Make EVM transaction submission non-blocking #654

m-Peter · 2024-11-12T15:07:28Z

Depends on: #586

Currently, whenever a transaction is submitted to the EVM Gateway, by calling the eth_sendRawTransaction JSON-RPC endpoint, under the hood we submit a Flow transaction to the Flow network, which wraps a call to EVM.run.

The eth_sendRawTransaction is a blocking operation, as it awaits to receive the status of the submitted Flow transaction, until it becomes sealed (see: https://github.com/onflow/flow-evm-gateway/blob/main/services/requester/pool.go#L71-L78). This is done with a retriable operation, using a Fibonacci back-off mechanism. And it has been reported to take some time, on average 20-25 seconds to response (as per community devs).

The rationale behind this is the fact that only EVM transactions with a failed or successful status are included in EVM blocks (see: https://github.com/onflow/flow-go/blob/master/fvm/evm/stdlib/contract.cdc#L318-L329).

However, the eth_sendRawTransaction endpoint has to return the EVM tx hash, or an error message, in the case of invalid transactions. Examples of invalid transactions are cases of nonce mismatch, or insufficient balance.
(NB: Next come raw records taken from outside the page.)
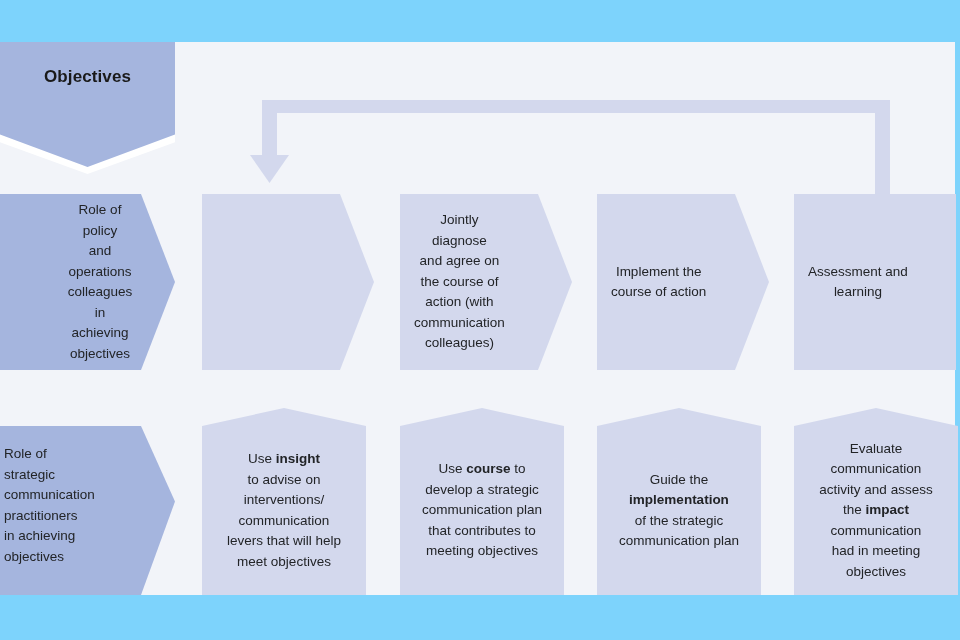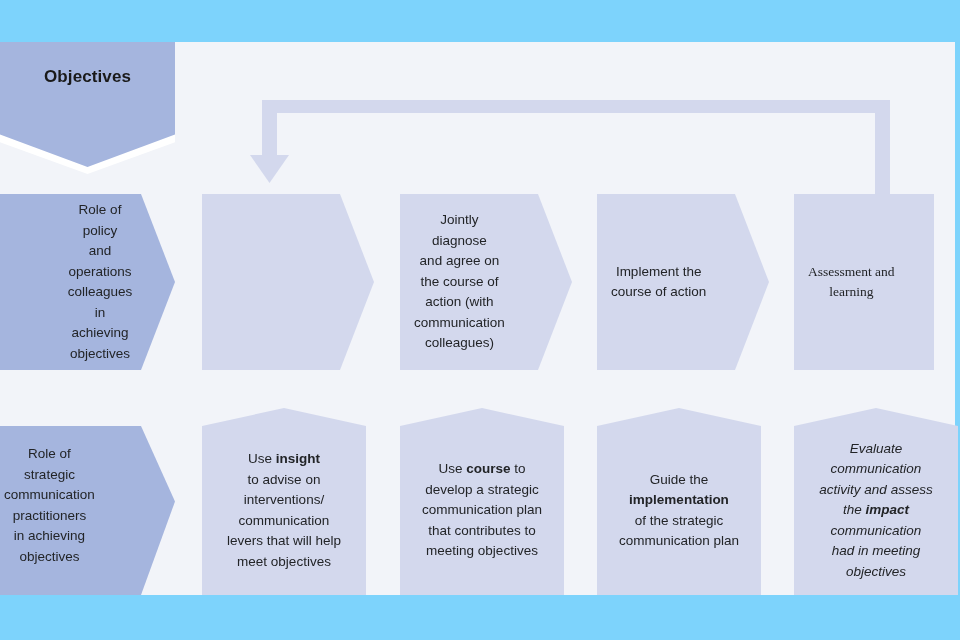--- a/index.html
+++ b/index.html
@@ -218,7 +218,7 @@
       </div>
     </div>
 
-    <div class="cell plain" style="left:794px; width:140px;font-family:Liberation Serif, serif;">
+    <div class="cell plain" style="left:794px; width:162px;">
       <div class="shape rect light" style="background: rgb(211, 216, 237);"></div>
       <div class="txt" style="color: rgb(34, 36, 39);">
         <span>Assessment and<br>learning</span>

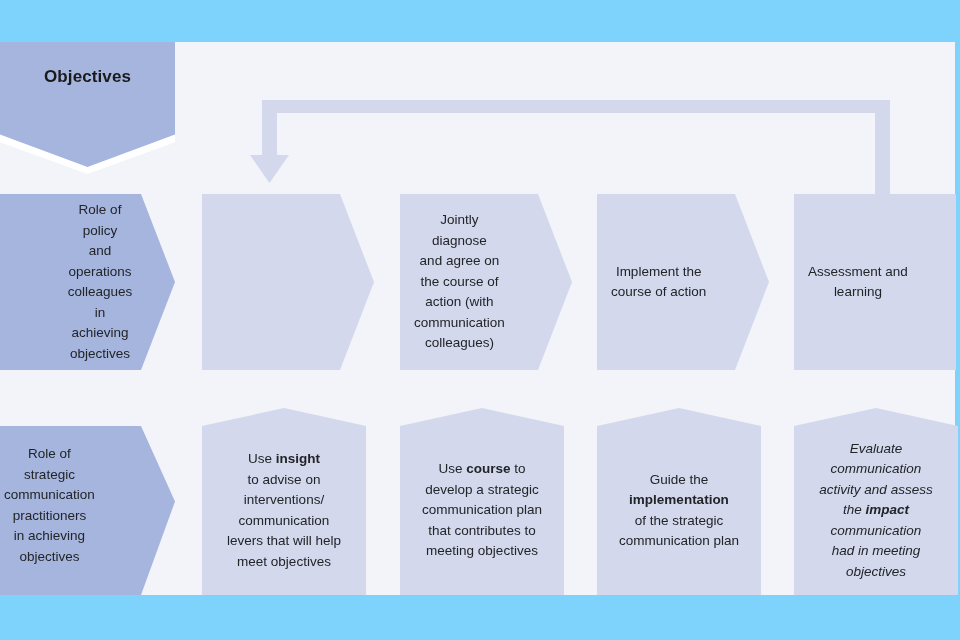--- a/index.html
+++ b/index.html
@@ -164,7 +164,7 @@
   }
   .cell2.leftal .txt2 {
     justify-content: flex-start;
-    text-align: center;
+    text-align: left;
     left: 14px;
     right: 42px;
     top: 8px;

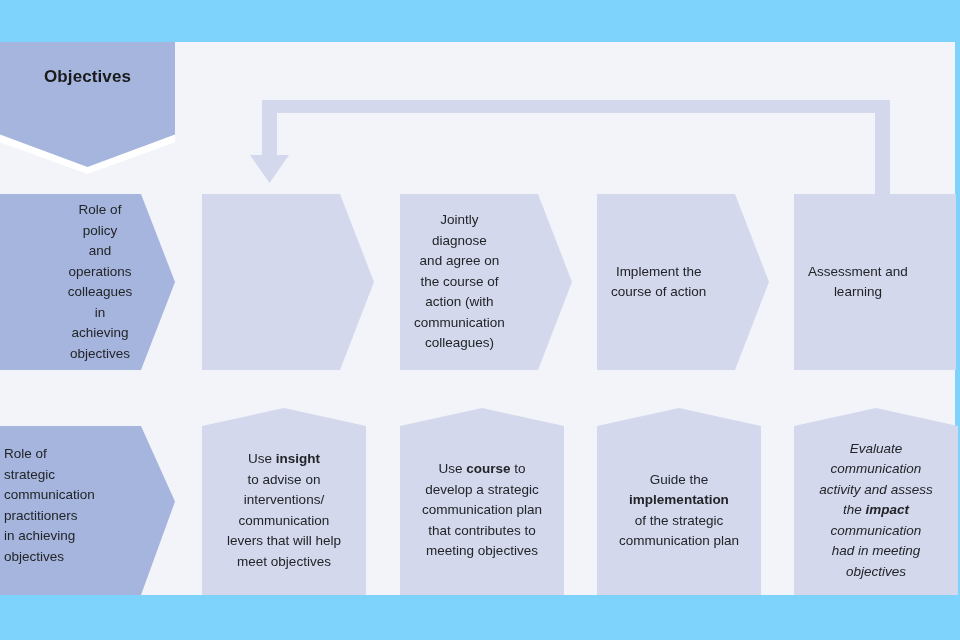--- a/index.html
+++ b/index.html
@@ -257,7 +257,7 @@
       </div>
     </div>
 
-    <div class="cell2" style="left:794px; width:164px;font-style:italic;">
+    <div class="cell2" style="left:794px; width:164px;">
       <div class="shape2 pent light" style="background: rgb(211, 216, 237);"></div>
       <div class="txt2" style="color: rgb(34, 36, 39);">
         <span>Evaluate<br>communication<br>activity and assess<br>the <b>impact</b><br>communication<br>had in meeting<br>objectives</span>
The EVM Gateway had no other way of getting back these validation errors, other than waiting for the Flow transaction to seal.

With the implementation of the local state index, we now have access to the nonce and balance and we can perform all validation checks, removing the need to submit transactions which are known to be invalid.
The list of possible validation errors can be found here: https://github.com/onflow/flow-go/blob/master/fvm/evm/types/codeFinder.go#L11-L54
The validation checks performed by Geth, can be found here: https://github.com/onflow/go-ethereum/blob/master/core/state_transition.go#L374-L382.

If we move all the validation checks on the EVM Gateway side, we can remove the blocking nature of eth_sendRawTransaction, thus making it more efficient.

Discord thread: https://discord.com/channels/613813861610684416/1162086721471647874/1305607307157311519

The text was updated successfully, but these errors were encountered:

bluesign · 2024-11-13T15:02:59Z

Fibonacci backoff here was the mistake I guess, Fibanocci backoff assumes uniform availability ( chance of seal in R1 == Rn )

But chance of seal in Flow is actually starting from 0 ( R1=0 ) and somehow increasing over time ( Rn+1 > Rn )

I think for temporary measure starting check from T+d ( where d = educated guess of seal time ( 10 seconds for example ) ) solves the problem.

m-Peter · 2024-11-13T15:31:49Z

Fibonacci backoff here was the mistake I guess, Fibanocci backoff assumes uniform availability ( chance of seal in R1 == Rn )

But chance of seal in Flow is actually starting from 0 ( R1=0 ) and somehow increasing over time ( Rn+1 > Rn )

I think for temporary measure starting check from T+d ( where d = educated guess of seal time ( 10 seconds for example ) ) solves the problem.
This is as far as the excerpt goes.